Quetschkommod und Verzällscher auf kölscher Sprooch
Leedscher begleitet von de Quetschkommod und Verzällscher auf kölscher Sprooch, jede Menge humoristische Einlagen ließen die Gäste immer wieder hellauf lachen. Doch auch Nachdenkliches lieferte die Kölsche Weihnachtsmatinee im Foyer. Da erzählte Thomas Cüpper von Tante Hilde aus der Generation „Wir hatten nix“. Da hatte die sparsame Tante doch vergessen zu Sankt Martin für die Kinder Süßes zu kaufen, Kleingeld war auch keins da. Kurzerhand gab es für die Kinder die Marmeladentöpfchen, die Tante Hilde von den Frühstücksbuffets mitgenommen hatte. Und darüber freuten sich die Kinder, denn die konnten am nächsten Morgen zum Weckmann verzehrt werden. Auch die „Quetsch“ aktivierte Thomas Cüpper, denn die trage er ja nicht, um das Gleichgewicht zu halten. Das war die Steilvorlage für eine Meldung aus dem Publikum: „Dann müsstest du die Quetsch ja auch auf dem Rücken tragen“. Köstlich auch die Geschichte von Cüpper, mit seiner Frau im Auto Richtung Remagen. Da habe die Erdanziehungskraft bei der Fahrt doch einen erheblichen Einfluss auf das Gesicht seiner Frau gehabt. Gefreut habe sich seine Frau, als es im Tunnel Bad Godesberg ge“blitzt“ habe.

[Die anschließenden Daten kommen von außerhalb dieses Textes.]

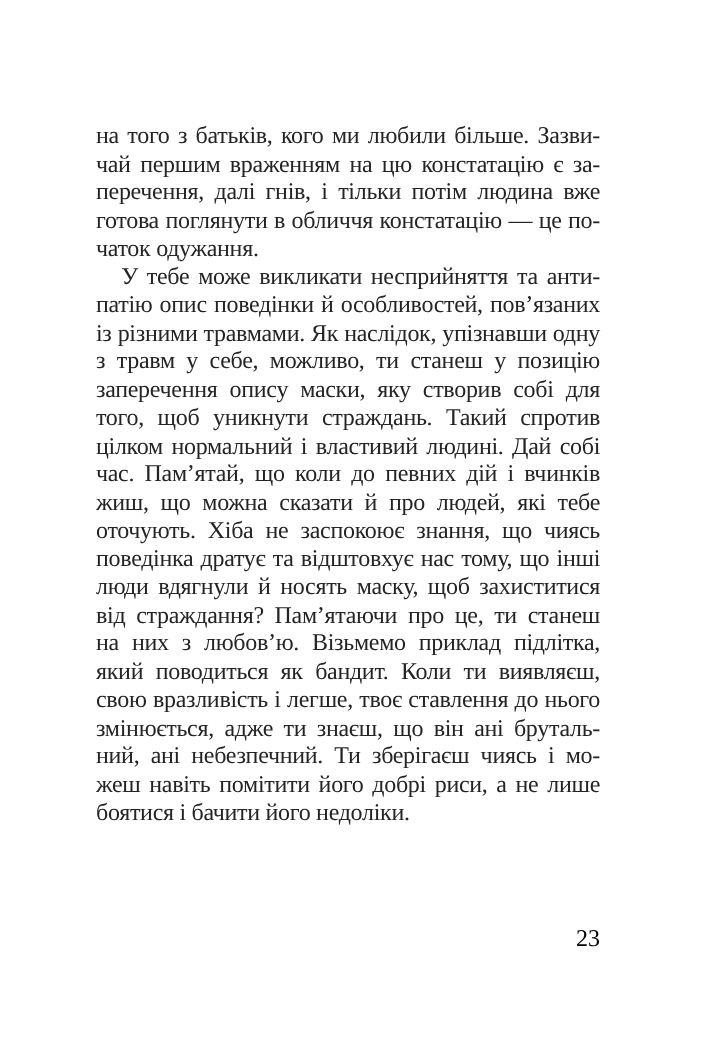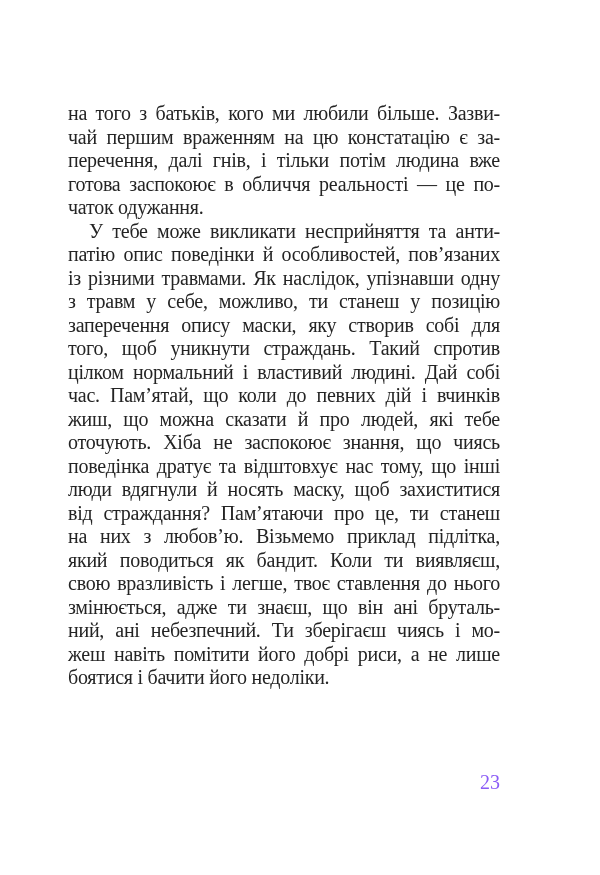"на того з батьків, кого" .line { margin-left: none -> 12px }
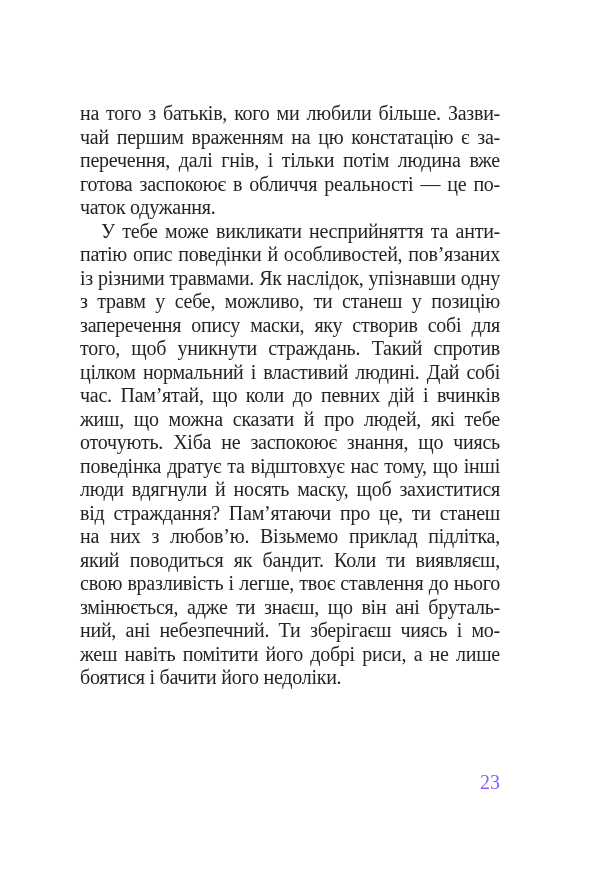"готова заспокоює в обличчя реальності" div.line { text: заспокоює в обличчя реальності -> поглянути в обличчя констатацію }
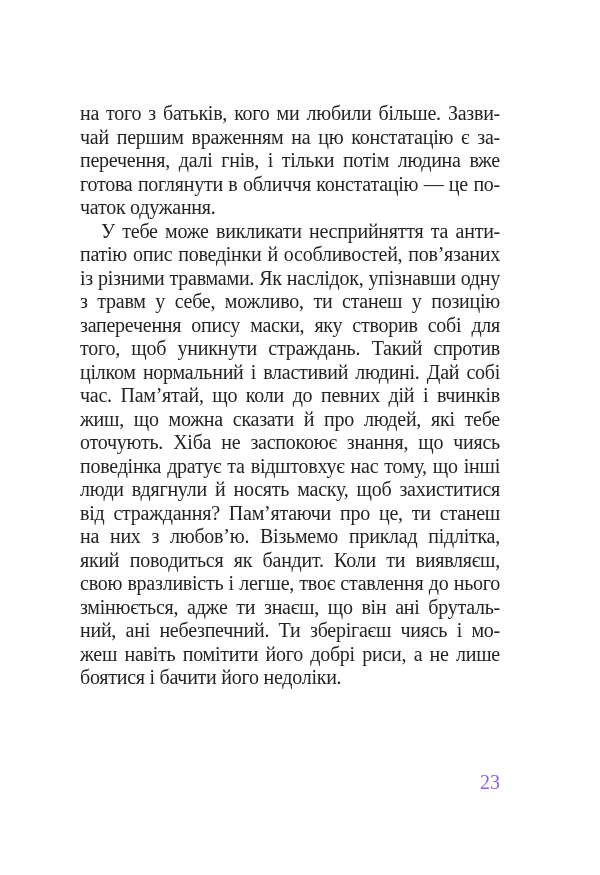"23" .page-number { color: #8b5cf6 -> #000000 }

In Erinnerungen kramen können
Elfi Steickmann, seit neuestem Rentnerin, freute sich, endlich in Erinnerungen kramen zu dürfen. „Was war das doch schön früher mit unserem Adventskalender. Heute ist es schon schwierig aus den Hunderten von Varianten bis hin zu den Türchen, gefüllt mit Swaroskisteinen, etwas zu finden. Die Politik wollte sie nicht streifen in ihrem Jahresrückblick. Nur manchmal, da streichele sie sanft ihre Kontoauszüge und denke „mein eigenes kleines Griechenland“. Natürlich kam auch der SV Köln zur Sprache. Die Kölsche seien schon merkwürdig. „Sie feiern immer ihren SV Köln, sieglos, aber Favorit“, so Steickmann. Nachdenklich wurde es bei den Weihnachtswünschen der Tiere im Wald. Von Konsumdenken geprägt waren da die Wünsche. Letztlich fragte aber der Ochs, ob nicht „dat Kind“ das Wichtigste am Weihnachtsfest sei.
"Dom zu Kölle"
Musikalisch wurde es mit Ludwig Sebus, der unter anderem den „Dom zu Kölle“ erklingen ließ. Und das Publikum stimmte mit ein und schunkelte dazu. Sebus lobte das Remagener Publikum im Remagener Gürzenich und hatte noch so manches Dönschen parat.
Ludwig Sebus, Thomas Cüpper und Elfie Steickmann gelang die Grätsche zwischen amüsanten, heiteren und nachdenklichen Verzällcher bestens. Die gut zwei Stunden - denn Zugaben gab es dank der standing ovations natürlich auch - vergingen wie im Fluge. Und wer mit dabei war, der ist es bestimmt nächstes Jahr auch wieder. AB
Auch die „Quetsch“ aktivierte Thomas Cüpper.
Musikalisch wurde es mit Ludwig Sebus.